Kerio Control Require3WayHandshake dropping packets


2012/09/26

If you can keep your head when all about you are losing theirs .. Rudyard Kipling

It's not always easy, is it? I confess that I get into situations where I lose sight of the big picture and go off on a tangent when I should have taken a deep breath and stuck to basics. Such was the case last week when we installed a brand new Kerio Control 3110 firewall to replace an old SonicWall.

This particular firewall would be installed in a datacenter. It had a brother that would later be installed in the company offices, but that would be the following week as the company was moving. The data center firewall would go in first, the company firewall would follow later.

We had looked at the SonicWall configuration and pre-configured the Kerio, so I wasn't expecting major problems. I knew there might be some small glitches because we were deliberately ignoring a T1 line that would be going away because of the move and replaced by site-to-site VPN in the Kerio, but I wasn't expecting anything really difficult.
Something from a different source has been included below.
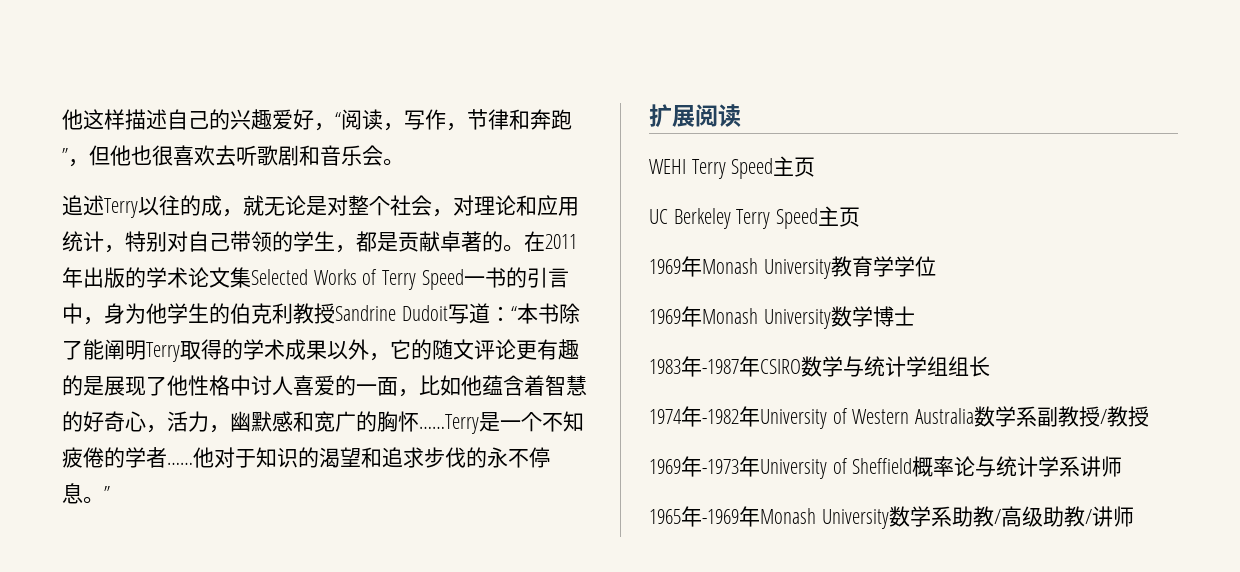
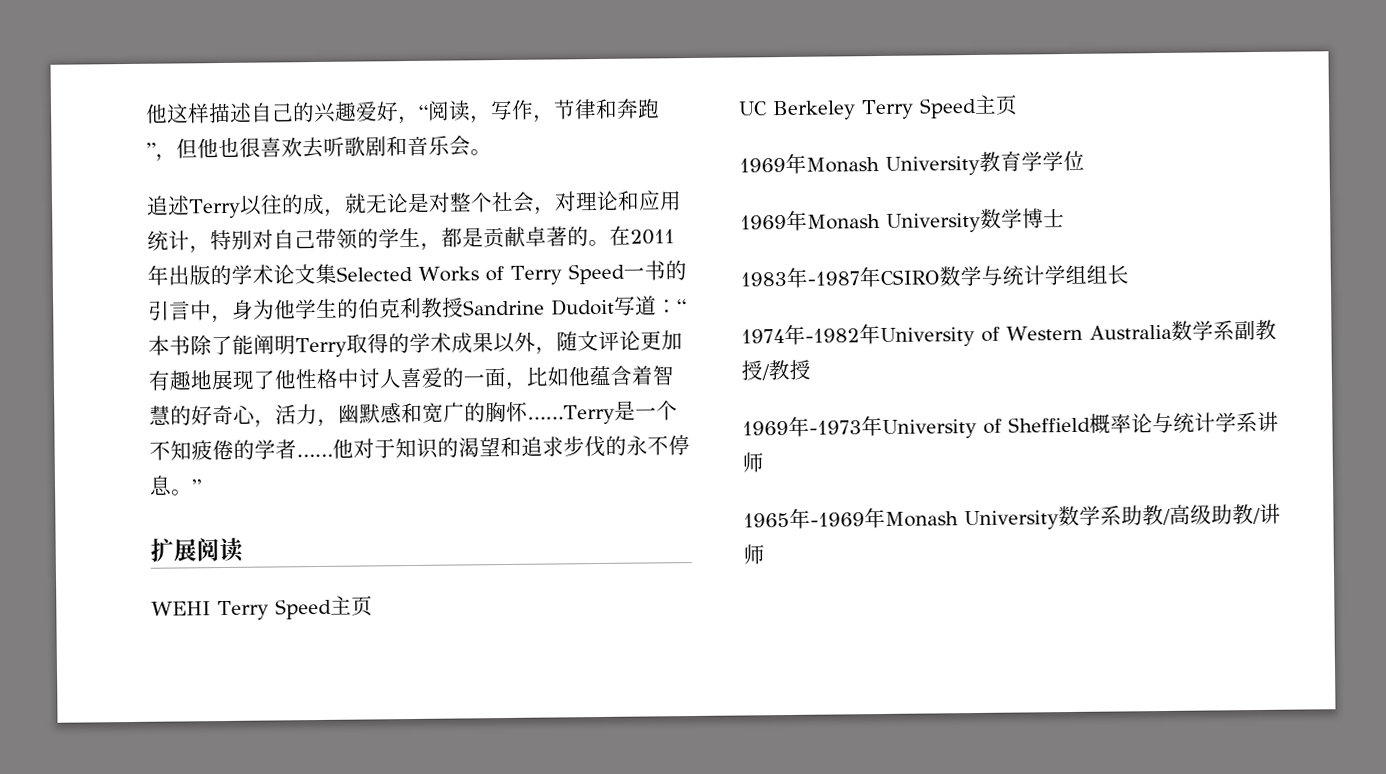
[389,339,432,360] 它的 -> (557, 350) none
[536,339,579,360] [62,375,104,396] 有趣的是 -> [660,330,683,351] [148,370,212,391] 加有趣地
Oh, how the computer gods must have laughed at my folly!

The Data Center

Fortuitously, this data center was located just a few hundred feet from the present company offices. At least we wouldn't have to go far, I thought happily. The gods smiled knowingly as we walked across the parking lot carrying the newly configured firewall, a laptop and some spare patch cords.

After checking in, we found their cage and started looking at the machines configured there. Most of them were in a Dell blade server. I just wanted to have a look-see to make sure I could flush arp caches as necessary and verify connectivity. We also needed to confirm IP addresses of the various machines.

First problem: we had trouble with passwords. The people I was with couldn't log in to all the servers, so we had to call another employee and have her walk over to the data center to assist us. I had a little twinge of worry there, but that went away as soon as she arrived as she did have access.

So far, so good. We had some Tomcat servers on the same subnet as the firewall and two webservers on another subnet. The built in switch on the blade provided a VLAN to separate those subnets. I had created a DMZ subnet on one port of the new firewall and provided the rules for the webservers to query the Tomcat servers on the ports the SonicWall said were needed.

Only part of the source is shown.